RSI 34.7 MACD -4.81 Volume 22,83,047 Avg Vol 1Wk 21,31,538
Low price 152 ₹ High price 229 ₹ PEG Ratio 4.45 Debt to equity 0.01
52w Index 2.06 % Qtr Profit Var 25.4 % EPS 10.3 ₹ Industry PE 14.4

📊 IGL shows moderate potential for swing trading. The RSI at 34.7 indicates oversold conditions, while the MACD (-4.81) confirms bearish sentiment. The price is trading below both the 50 DMA (171 ₹) and 200 DMA (191 ₹), reflecting short-term weakness. Fundamentally, the company is strong with ROCE (20.8%) and ROE (15.7%), very low debt-to-equity (0.01), and a healthy dividend yield (2.77%). Quarterly profits declined slightly (PAT down from 373 Cr. to 359 Cr.), but EPS at 10.3 ₹ remains supportive. Valuation is fair with a P/E of 15.0 compared to industry average of 14.4, though PEG ratio (4.45) suggests growth is priced expensively. Institutional flows are mixed, with FII outflows (-0.21%) and minor DII inflows (+0.09%).

💡 Optimal Entry Price: Around 152–156 ₹, near current levels, with confirmation of reversal signals.

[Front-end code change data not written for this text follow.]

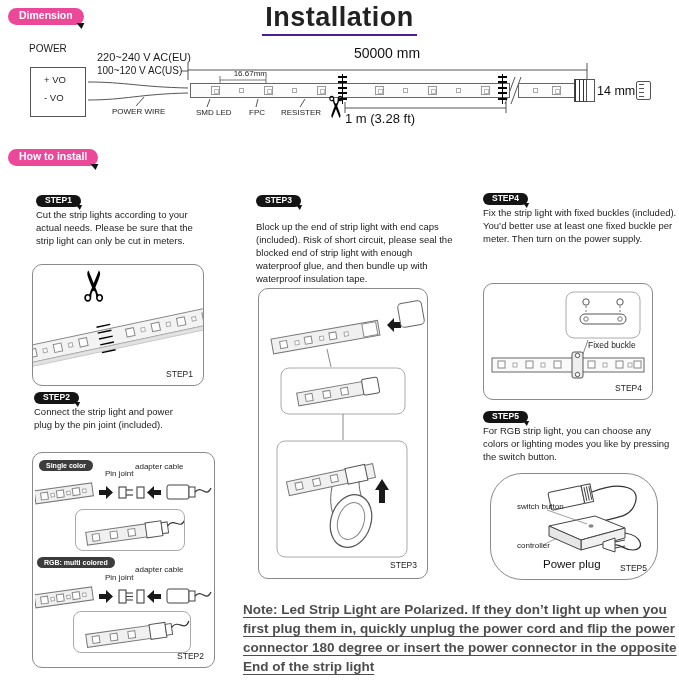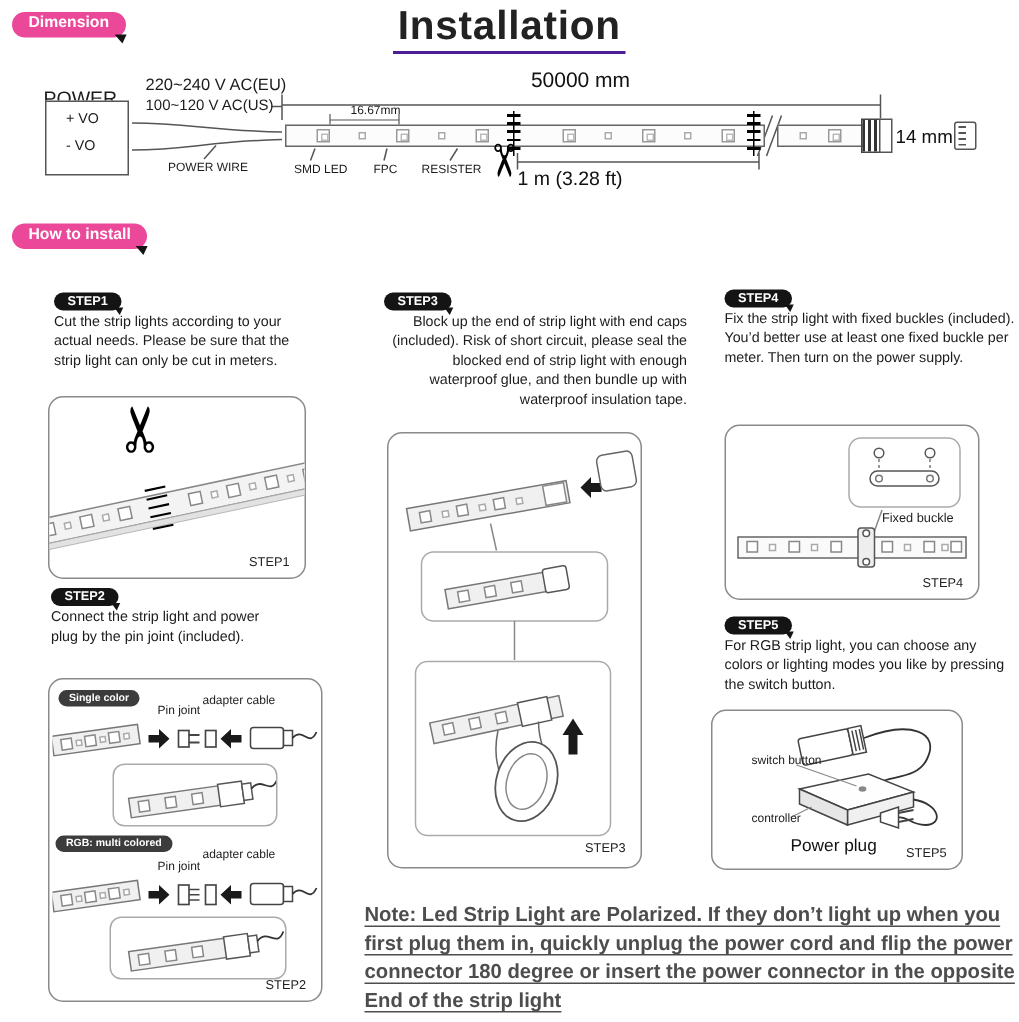--- a/index.html
+++ b/index.html
@@ -80,21 +80,21 @@
         <path d="M345,102 V113"></path>
         <path d="M506,102 V113"></path>
       <path d="M505,104 L515,77"></path>
         <path d="M511,104 L521,77"></path>
     </g>
   </svg>
 
   <div class="lbl" style="left:97px;top:51px;font-size:11px;">220~240 V AC(EU)</div>
   <div class="lbl" style="left:97px;top:65px;font-size:10px;">100~120 V AC(US)</div>
 
-  <div class="lbl" style="left:29px;top:58px;font-size:13px;">POWER</div>
+  <div class="lbl" style="left:29px;top:43px;font-size:10px;">POWER</div>
   <div class="powerbox" style="left:30px;top:67px;width:56px;height:50px;"></div>
   <div class="lbl" style="left:44px;top:74px;font-size:9.5px;">+ VO</div>
   <div class="lbl" style="left:44px;top:92px;font-size:9.5px;">- VO</div>
   <div class="lbl" style="left:112px;top:107px;">POWER WIRE</div>
 
   <div class="dim-big" style="left:187px;top:45px;width:400px;">50000 mm</div>
   <div class="lbl lbl-c" style="left:219px;top:69px;width:48px;">16.67mm</div>
 
   <div class="strip" style="left:190px;top:83px;width:320px;height:15px;">
     <span class="led"></span>
@@ -260,21 +260,21 @@
           <rect x="76" y="15" width="16" height="15" fill="#fff" stroke="#555"></rect>
           <rect x="92" y="17" width="6" height="11" fill="#fff" stroke="#555"></rect>
           <path d="M98,21 C106,13 110,28 116,17" stroke="#333" stroke-width="1.2" fill="none"></path>
         </g>
       </svg>
     </div>
     <div class="figlab" style="right:10px;bottom:6px;">STEP2</div>
   </div>
 
   <div class="stepbadge" style="left:256px;top:195px;">STEP3</div>
-  <div class="para" style="left:256px;top:209px;width:202px;text-align:right;">Block up the end of strip light with end caps (included). Risk of short circuit, please seal the blocked end of strip light with enough waterproof glue, and then bundle up with waterproof insulation tape.</div>
+  <div class="para" style="left:256px;top:221px;width:202px;">Block up the end of strip light with end caps (included). Risk of short circuit, please seal the blocked end of strip light with enough waterproof glue, and then bundle up with waterproof insulation tape.</div>
   <div class="fig" style="left:258px;top:288px;width:170px;height:291px;">
     <svg width="168" height="289">
       <g transform="rotate(-10 70 45)">
         <rect x="12" y="40" width="108" height="15" fill="#f0f0f0" stroke="#777"></rect>
         <g fill="#fff" stroke="#888">
             <rect x="20" y="44" width="7" height="7"></rect>
             <rect x="45" y="44" width="7" height="7"></rect>
             <rect x="70" y="44" width="7" height="7"></rect>
           </g>
         <g fill="#fff" stroke="#aaa">
@@ -352,21 +352,21 @@
       <rect x="88" y="68" width="11" height="26" rx="2" fill="#eee" stroke="#555"></rect>
       <circle cx="93.5" cy="71.5" r="2.2" fill="#fff" stroke="#555"></circle>
       <circle cx="93.5" cy="90.5" r="2.2" fill="#fff" stroke="#555"></circle>
     </svg>
     <div class="lbl" style="left:104px;top:56px;font-size:8.5px;">Fixed buckle</div>
     <div class="figlab" style="right:10px;bottom:6px;">STEP4</div>
   </div>
 
   <div class="stepbadge" style="left:483px;top:411px;">STEP5</div>
   <div class="para" style="left:483px;top:425px;width:192px;">For RGB strip light, you can choose any colors or lighting modes you like by pressing the switch button.</div>
-  <div class="fig" style="left:474px;top:473px;width:168px;height:107px;">
+  <div class="fig" style="left:490px;top:473px;width:168px;height:107px;border-radius:32px;">
     <svg width="166" height="105">
       <g transform="rotate(-12 80 22)">
         <rect x="58" y="14" width="34" height="18" rx="2" fill="#fff" stroke="#444"></rect>
         <rect x="92" y="14" width="9" height="18" fill="#fff" stroke="#444"></rect>
         <g stroke="#444" stroke-width="1">
             <path d="M94.5,16 V30"></path>
             <path d="M97,16 V30"></path>
             <path d="M99.5,16 V30"></path>
           </g>
       </g>

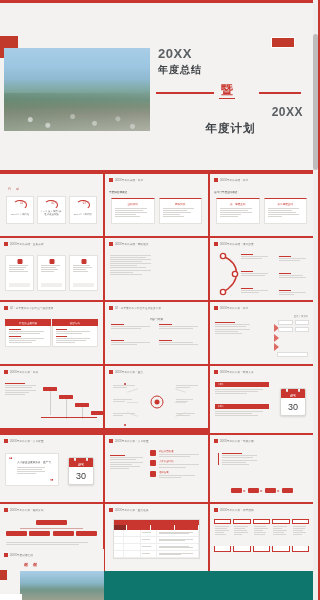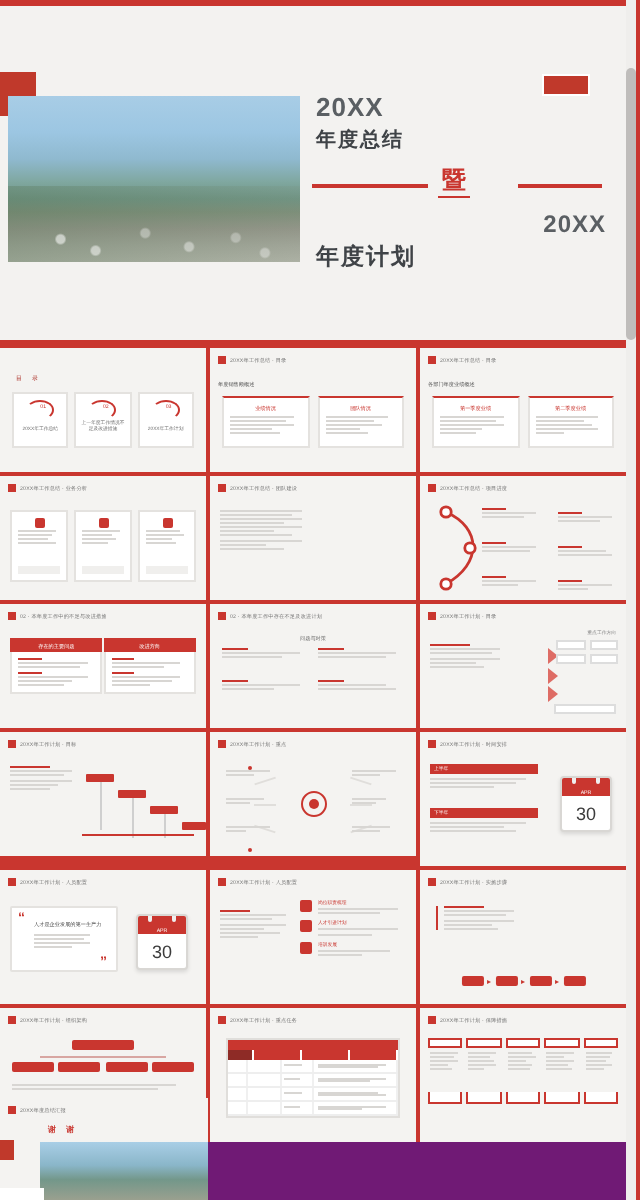--- a/index.html
+++ b/index.html
@@ -3,21 +3,21 @@
 <meta charset="utf-8">
 <style>
   * { box-sizing: border-box; margin:0; padding:0; }
   html,body { width:318px; height:600px; }
   body {
     font-family: "Liberation Sans", sans-serif;
     background:#c9362f;
     overflow:hidden;
     position:relative;
   }
-  .page { position:absolute; inset:0; background:#701a75; }
+  .page { position:absolute; inset:0; background:#0f766e; }
 
   
   .hero {
     position:absolute; left:0; top:0; width:313px; height:172px;
     background:#f3f2f0;
     border-bottom:2px solid #c9362f;
     overflow:hidden;
   }
   .hero-topline { position:absolute; left:0; top:0; width:100%; height:3px; background:#c9362f; }
   .hero-sq-left {
@@ -54,21 +54,21 @@
     position:relative; margin:8px 0 6px 0; height:14px;
   }
   .t-divider .bar { position:absolute; top:7px; height:1.6px; background:#c9362f; }
   .t-divider .bar.l { left:-2px; width:58px; }
   .t-divider .bar.r { right:2px; width:42px; }
   .t-divider .ji {
     position:absolute; left:61px; top:-2px; font-size:12px; color:#c9362f;
     font-weight:700; border-bottom:1.5px solid #c9362f; line-height:15px; padding:0 2px;
   }
   .t-line3 { font-size:12px; color:#5a5f63; font-weight:700; text-align:right; letter-spacing:.5px;}
-  .t-line4 { font-size:11.5px; color:#3f4347; font-weight:700; text-align:left; margin-top:2px; letter-spacing:1px;}
+  .t-line4 { font-size:11.5px; color:#3f4347; font-weight:700; text-align:center; margin-top:2px; letter-spacing:1px;}
 
   
   .grid {
     position:absolute; left:0; top:172px; width:313px;
     display:grid; grid-template-columns:repeat(3, 1fr);
     gap:2px; background:#c9362f; padding:2px 0 0 0;
   }
   .cell {
     position:relative; height:62px; background:#f4f3f1; overflow:hidden;
   }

🚪 Exit Strategy (if already holding): Consider exiting near 170–175 ₹ if a rebound occurs, or cut losses if the price falls below 150 ₹ with strong volume.

Positive

  • Strong ROCE (20.8%) and ROE (15.7%) highlight operational efficiency.
  • Debt-to-equity ratio at 0.01 ensures financial stability.
  • Dividend yield of 2.77% provides consistent income support.
  • EPS at 10.3 ₹ supports earnings visibility.

Limitation

  • Price trading below both 50 DMA and 200 DMA confirms bearish trend.
  • Quarterly profit declined (PAT down 3.7%).
  • PEG ratio of 4.45 indicates growth is priced expensively.
  • FII holdings decreased (-0.21%), showing reduced foreign confidence.

Company Negative News

  • Quarterly profit dropped from 373 Cr. to 359 Cr.
  • Weak technical indicators (RSI, MACD) suggest continued selling pressure.
  • FII outflows (-0.21%) reduce foreign investor sentiment.

Company Positive News

  • EPS at 10.3 ₹ supports earnings strength.
  • DII inflows (+0.09%) show domestic investor confidence.
  • Strong ROCE and ROE with minimal debt.

Industry

  • Industry P/E at 14.4 is slightly lower than IGL’s 15.0, suggesting fair valuation.
  • City gas distribution sector remains growth-oriented, influenced by energy demand and government policies.

Conclusion

✅ IGL is a moderately good candidate for swing trading, supported by strong fundamentals, dividend yield, and low debt. However, weak technicals, declining profits, and FII outflows limit short-term upside. Traders may enter around 152–156 ₹ with momentum confirmation and target exits near 170–175 ₹. If already holding, monitor closely and protect downside below 150 ₹.